Chronic lymphocytic leukaemia (CLL) is a cancer type that begins in the bone marrow and affects white blood cells known as lymphocytes. It is characterised by the accumulation of abnormal lymphocytes, leading to impaired immune function and potential complications.


Common chronic lymphocytic leukaemia symptoms include enlarged lymph nodes, fatigue, fever, loss of appetite, unexplained weight loss, night sweats, recurrent infections, easy bruising or bleeding, and discomfort or fullness in the upper abdomen due to an enlarged spleen.


The exact chronic lymphocytic leukaemia causes are not fully understood, but it is known to be caused due to a change in the cell’s DNA that results in the abnormal growth of cancerous cells.

Certain genetic and environmental factors, like family history and exposure to certain chemicals or radiation, are believed to play a role in its development.


There are primarily two types of chronic lymphocytic leukaemia - one that develops in the B-cells and the other in the T-cells. B-cell chronic lymphocytic leukaemia is the most common type of CLL.


The disease diagnosis involves a combination of chronic lymphocytic leukaemia tests, including physical examinations, blood tests, bone marrow biopsy, and imaging studies. The presence of abnormal lymphocytes and specific biomarkers are used to confirm the diagnosis and determine the stage of the disease.

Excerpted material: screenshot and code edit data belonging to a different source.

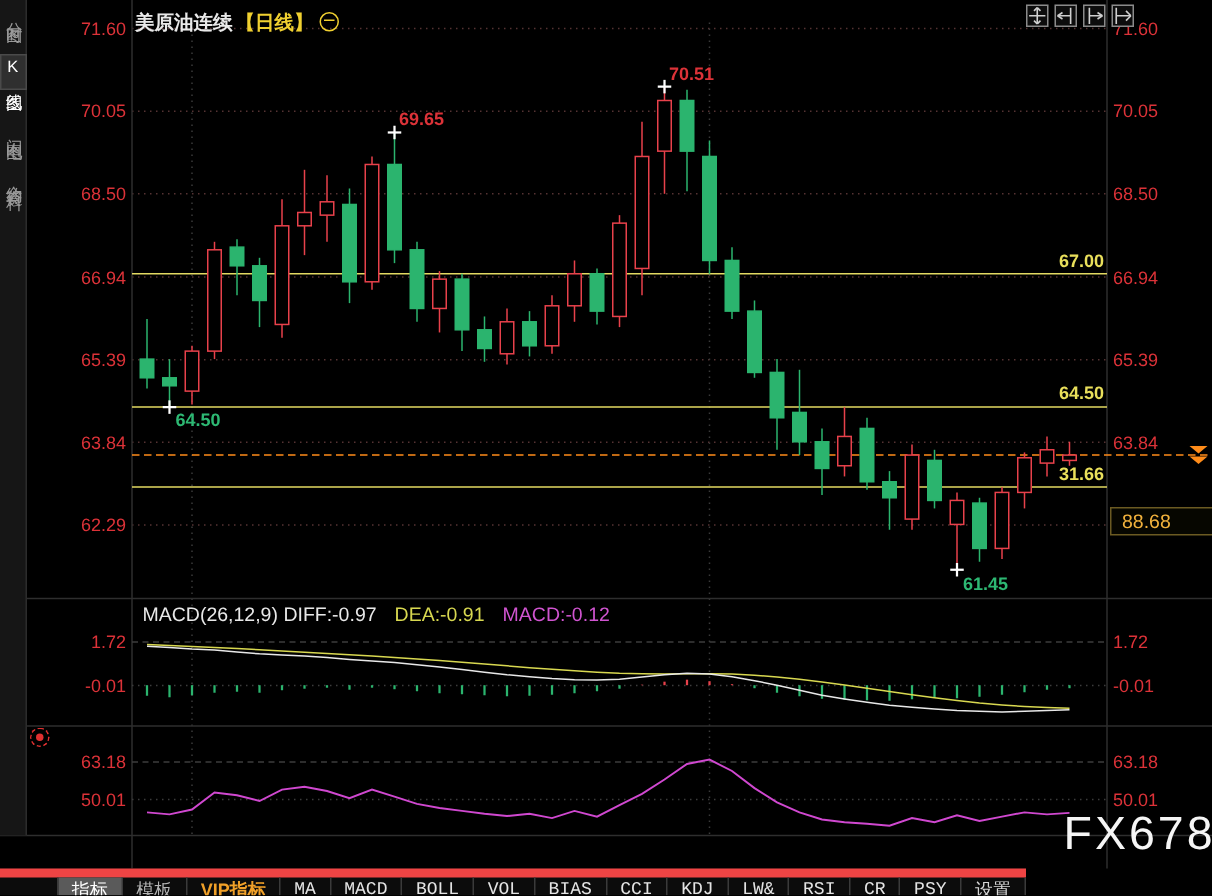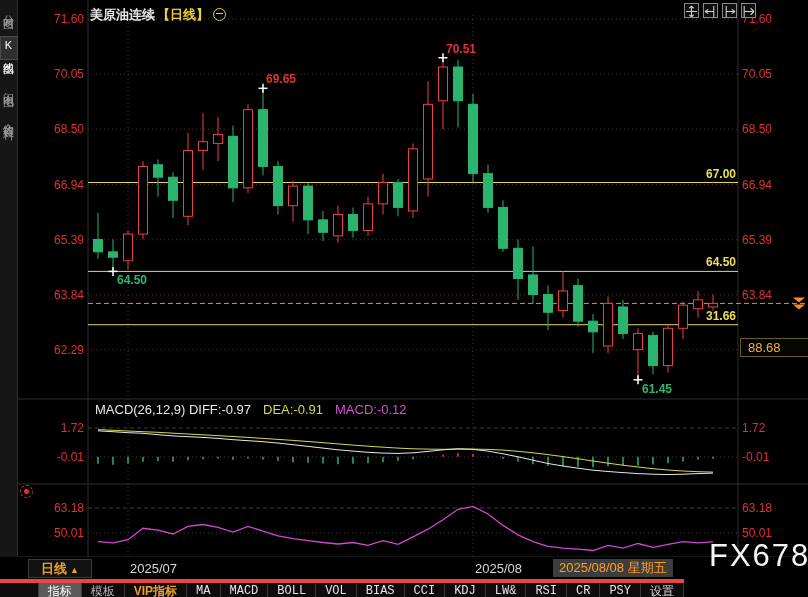--- a/index.html
+++ b/index.html
@@ -58,21 +58,21 @@
   .month{position:absolute;top:4px;color:#d8d8d8;font-size:13px;}
   .m1{left:130px;} .m2{left:475px;}
   .date-highlight{position:absolute;left:553px;top:2px;height:18px;line-height:18px;background:#3d3d3d;
                   color:#ff9d24;font-size:13px;padding:0 6px;}
 
   .watermark{position:absolute;left:670px;top:538px;font-size:31px;color:#f5f5f5;letter-spacing:2px;
              z-index:8;font-family:Liberation Sans, sans-serif;margin-left:39px;}
 
   
   .toolbar{position:absolute;left:0;top:579px;width:684px;height:18px;background:#0c0c0c;
-           border-top:4px solid #ef4444;display:flex;align-items:stretch;z-index:7;box-sizing:border-box;}
+           border-top:6px solid #ef4444;display:flex;align-items:stretch;z-index:7;box-sizing:border-box;}
   .tb-spacer{width:68px;border-right:1px solid #3a3a3a;}
   .tb-item{padding:0 9px;font-size:12px;line-height:17px;border-right:1px solid #3a3a3a;cursor:pointer;
            color:#e4e4e4;white-space:nowrap;}
   .tb-sel{background:#5a5a5a;color:#ffffff;}
   .tb-dim{color:#b4b4b4;}
   .tb-vip{color:#f0a028;font-weight:bold;}
   .tb-mono{font-family:"Liberation Mono",monospace;}
   .tb-plain{color:#d8d8d8;}
 </style>
 </head>
@@ -316,26 +316,20 @@
 
   <div class="macd-header">
     <span class="hw">MACD(26,12,9) DIFF:-0.97</span><span class="hy">DEA:-0.91</span><span class="hm">MACD:-0.12</span>
   </div>
 
 
   <div class="gear"></div>
 
   <div class="price-box">88.68</div>
 
-  <div class="date-axis">
-    <div class="period-box"><span>日线</span><span class="arrow">▲</span></div>
-    <div class="month m1">2025/07</div>
-    <div class="month m2">2025/08</div>
-    <div class="date-highlight">2025/08/08 星期五</div>
-  </div>
 
   <div class="watermark">FX678</div>
 
   <div class="toolbar" id="toolbar">
       <div class="tb-spacer"></div>
       <div class="tb-item tb-sel">指标</div>
       <div class="tb-item tb-dim">模板</div>
       <div class="tb-item tb-vip">VIP指标</div>
       <div class="tb-item tb-mono">MA</div>
       <div class="tb-item tb-mono">MACD</div>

Chronic lymphocytic leukaemia treatment depends on the stage and progression of the disease, as well as individual factors. The treatment option may include watchful waiting in the early stages, with no symptoms.

As the disease progresses, the doctor may recommend chemotherapy, targeted therapy, immunotherapy, stem cell transplant, or a combination of these approaches tailored to each patient’s needs.


Chronic lymphocytic leukaemia is staged based on various factors, including the number of lymphocytes in the blood and bone marrow, the enlargement of lymph nodes or organs, and the levels of blood cells.

The stages range from 0 (early-stage) to IV (advanced-stage), indicating the extent of the disease and helping guide treatment decisions.


Stage 4 CLL refers to an advanced stage of the disease where the patient has an abnormal number of lymphocytes in the blood and low platelet counts.

Furthermore, the patient may or may not have swollen lymph nodes, a liver or spleen that is enlarged, or amnesia. It indicates a high-risk stage and may require more intensive treatment approaches.


Not all cases of chronic lymphocytic leukaemia require immediate treatment. In early stages or indolent (slow-growing) CLL, doctors often adopt a “watch and wait” approach with regular monitoring. Treatment is initiated when there is disease progression or development of symptoms that require intervention.


Chronic lymphocytic leukaemia treatment options include chemotherapy, targeted therapy, immunotherapy, stem cell transplant, and in some cases, clinical trials. The treatment choice depends on factors such as the stage of the disease, patient characteristics, and individual treatment goals.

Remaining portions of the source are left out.